America never tires of conspiracy theories and treasure hunts, so National Treasure: Book of Secrets should be a big hit.

For me, however, it gets a lost in time grade of C+.

The Credits:
Directed by Jon Turteltaub; written by Marianne and Cormac Wibberley, based on a story by the Wibberleys, Greg Poirier, Ted Elliott and Terry Rossio, based on characters created by Jim Kouf, Oren Aviv and Charles Segars; directors of photography, John Schwartzman and Amir Mokri; edited by William Goldenberg and David Rennie; music by Trevor Rabin; production designer, Dominic Watkins; produced by Mr. Turteltaub and Jerry Bruckheimer; released by Walt Disney Pictures and Jerry Bruckheimer Films. Running time: 2 hours 4 minutes.
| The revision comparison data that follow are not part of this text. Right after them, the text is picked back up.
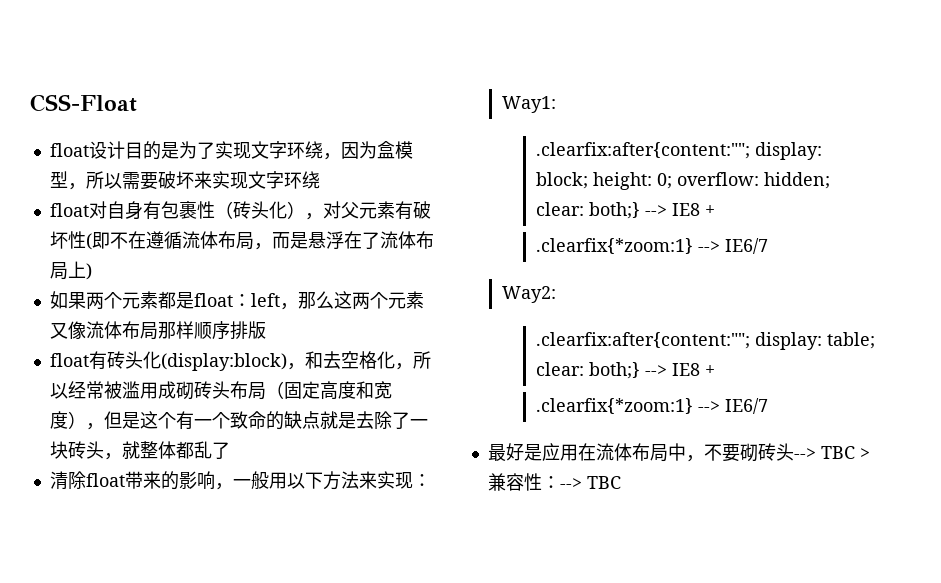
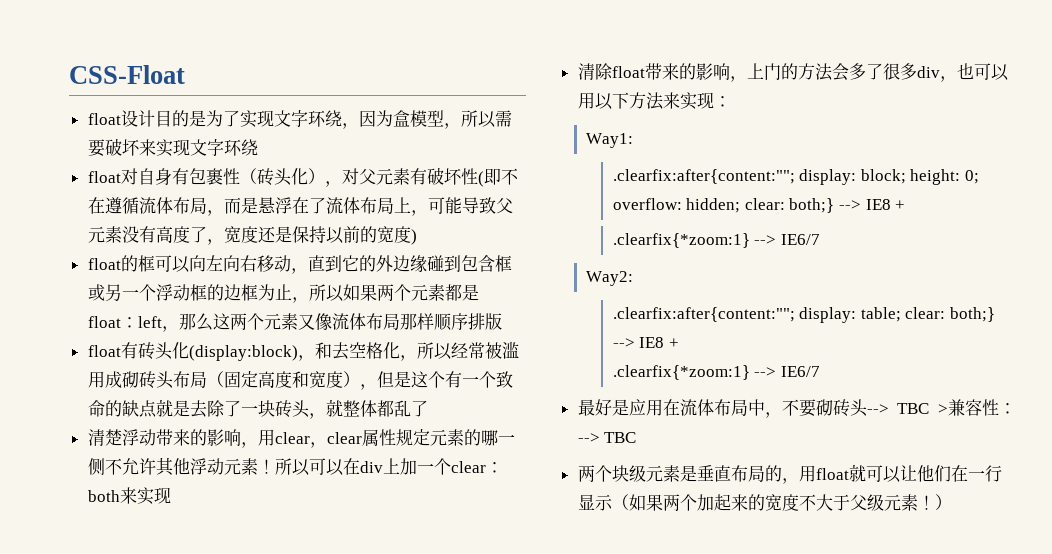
[85,263,92,280] ) // -> [410,197,513,216] [87,226,417,245] [87,255,512,274] [87,284,344,303] ，可能导致父元素没有高度了，宽度还是保持以前的宽度) // float的框可以向左向右移动，直到它的外边缘碰到包含框或另一个浮动框的边框为止，所以
(230, 450) none -> [87,429,515,448] [87,457,503,476] [87,487,171,505] // 清楚浮动带来的影响，用clear，clear属性规定元素的哪一侧不允许其他浮动元素！所以可以在div上加一个clear：both来实现
[232,471,269,489] 一般 -> [746,63,1009,82] 上门的方法会多了很多div，也可以
(621, 482) none -> [577,464,1002,484] [577,494,952,511] // 两个块级元素是垂直布局的，用float就可以让他们在一行显示（如果两个加起来的宽度不大于父级元素！）

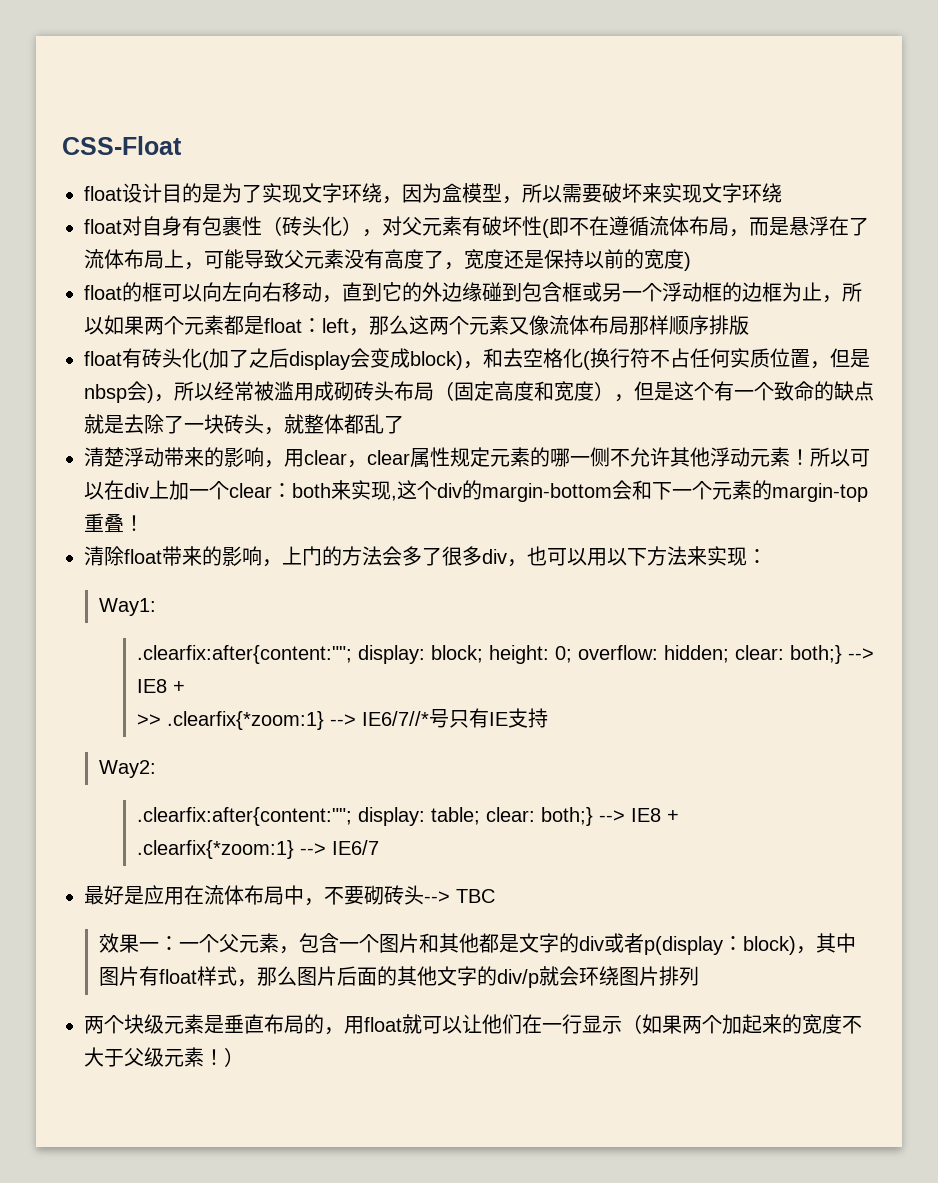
[188,342,400,361] (display:block)，和去空格化 -> [202,348,870,370] [84,381,154,403] (加了之后display会变成block)，和去空格化(换行符不占任何实质位置，但是nbsp会)
(171, 495) none -> [391,480,868,502] [84,513,144,533] ,这个div的margin-bottom会和下一个元素的margin-top重叠！
[612,233,820,248] .clearfix{*zoom:1} --> IE6/7 -> [136,708,548,730] >> .clearfix{*zoom:1} --> IE6/7//*号只有IE支持
[938,399,1016,416] [577,432,637,443] >兼容性：--> TBC -> [99,933,857,955] [99,966,700,988] // 效果一：一个父元素，包含一个图片和其他都是文字的div或者p(display：block)，其中图片有float样式，那么图片后面的其他文字的div/p就会环绕图片排列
WITH: Nicolas Cage (Ben Franklin Gates), Jon Voight (Patrick Gates), Harvey Keitel (Agent Sadusky), Ed Harris (Mitch Wilkinson), Diane Kruger (Abigail Chase), Justin Bartha (Riley Poole), Helen Mirren (Emily Appleton) and Bruce Greenwood (the President).
"National Treasure: Book of Secrets" is rated PG (Parental guidance suggested) for bloodless violence and mild innuendo.